Top of Exercise material

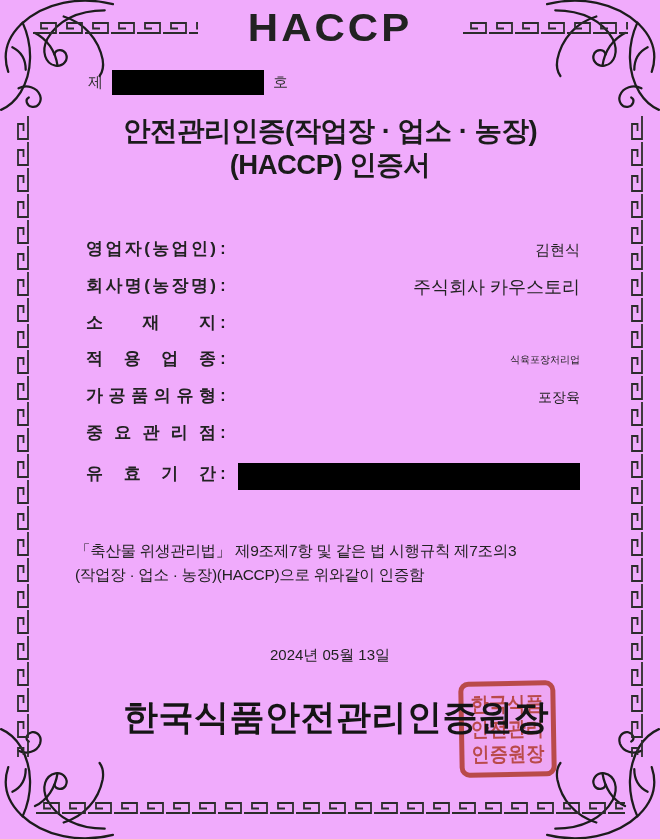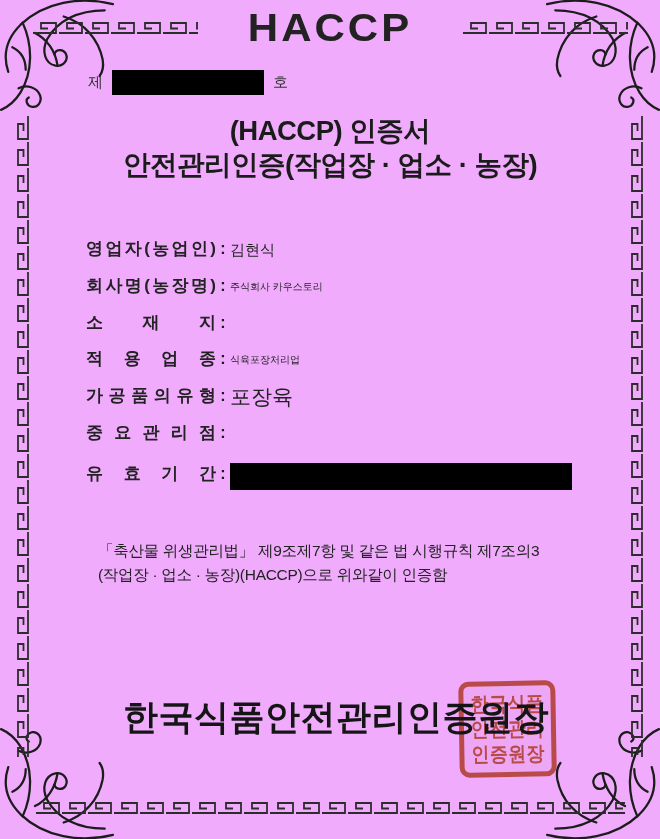"(HACCP) 인증서" div { order: before "안전관리인증(작업장 · 업소 · 농장)" -> after "안전관리인증(작업장 · 업소 · 농장)" }
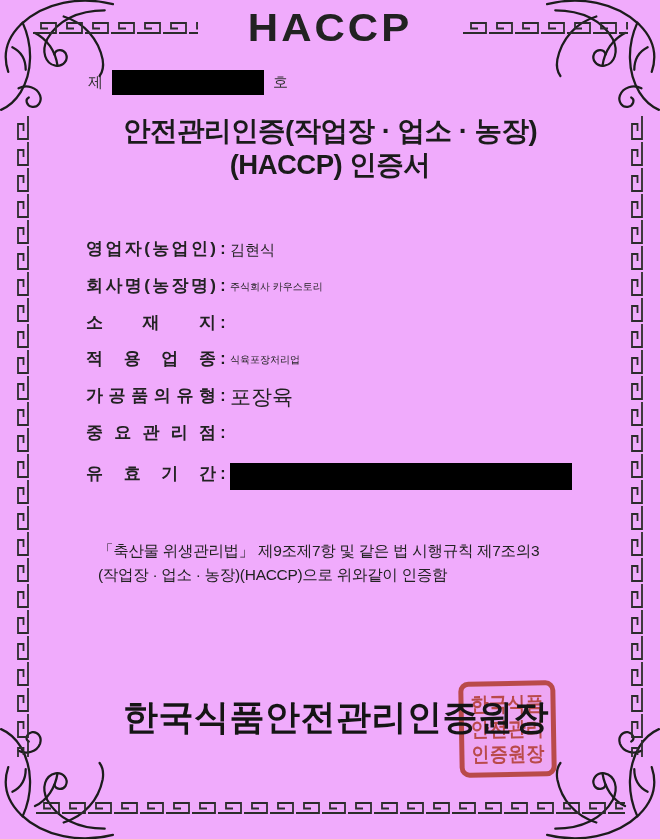"김현식" .fvalue { text-align: none -> right }
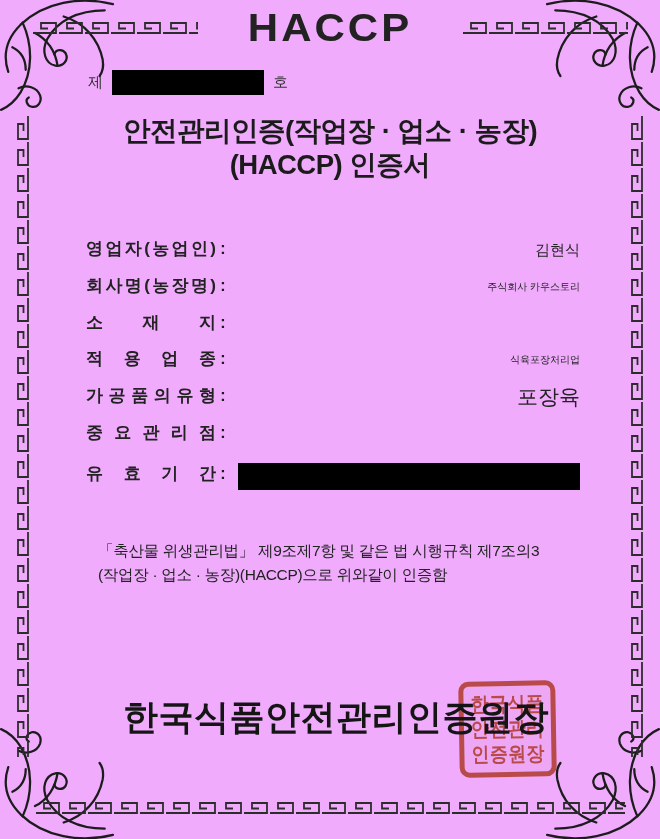"주식회사 카우스토리" span.fvalue { font-size: 10px -> 18px }
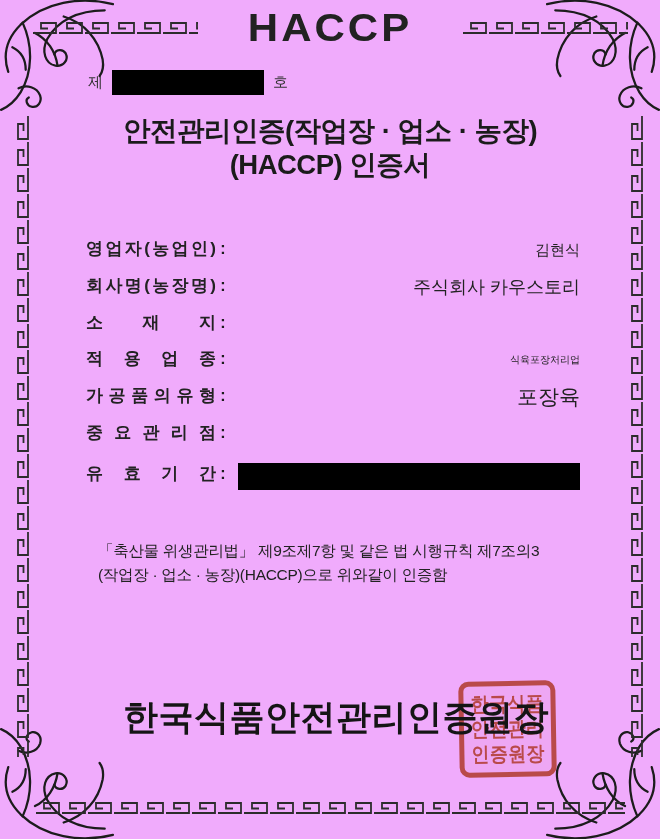"포장육" span.fvalue { font-size: 21px -> 14px }
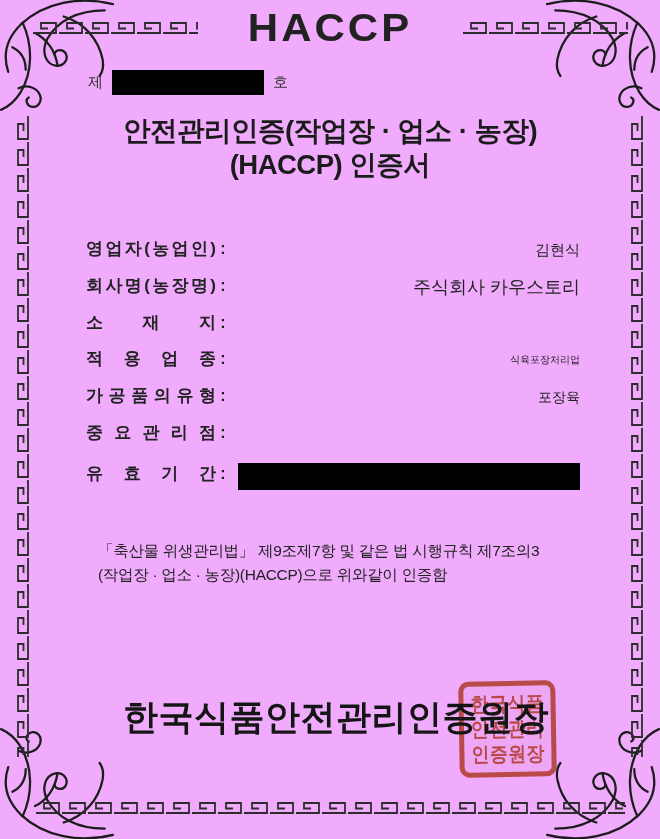"「축산물 위생관리법」 제9조제7항 및 같은" .legal { left: 98px -> 75px }
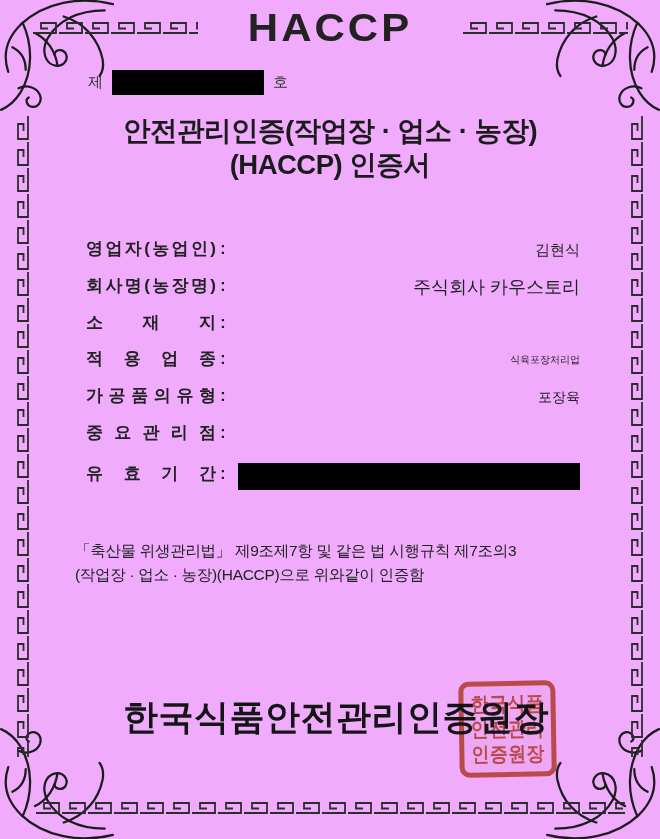"2024년 05월 13일" div.issue-date { html: none -> <div>2024년 05월 13일</div> }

Bottom of Exercise material

What you need to do =
Transcribe exactly the lines that run from the first line of the records above through the line with "font-size: 21px ->", and include both of those lines; pictures stay out.

Task answer =
"(HACCP) 인증서" div { order: before "안전관리인증(작업장 · 업소 · 농장)" -> after "안전관리인증(작업장 · 업소 · 농장)" }
"김현식" .fvalue { text-align: none -> right }
"주식회사 카우스토리" span.fvalue { font-size: 10px -> 18px }
"포장육" span.fvalue { font-size: 21px -> 14px }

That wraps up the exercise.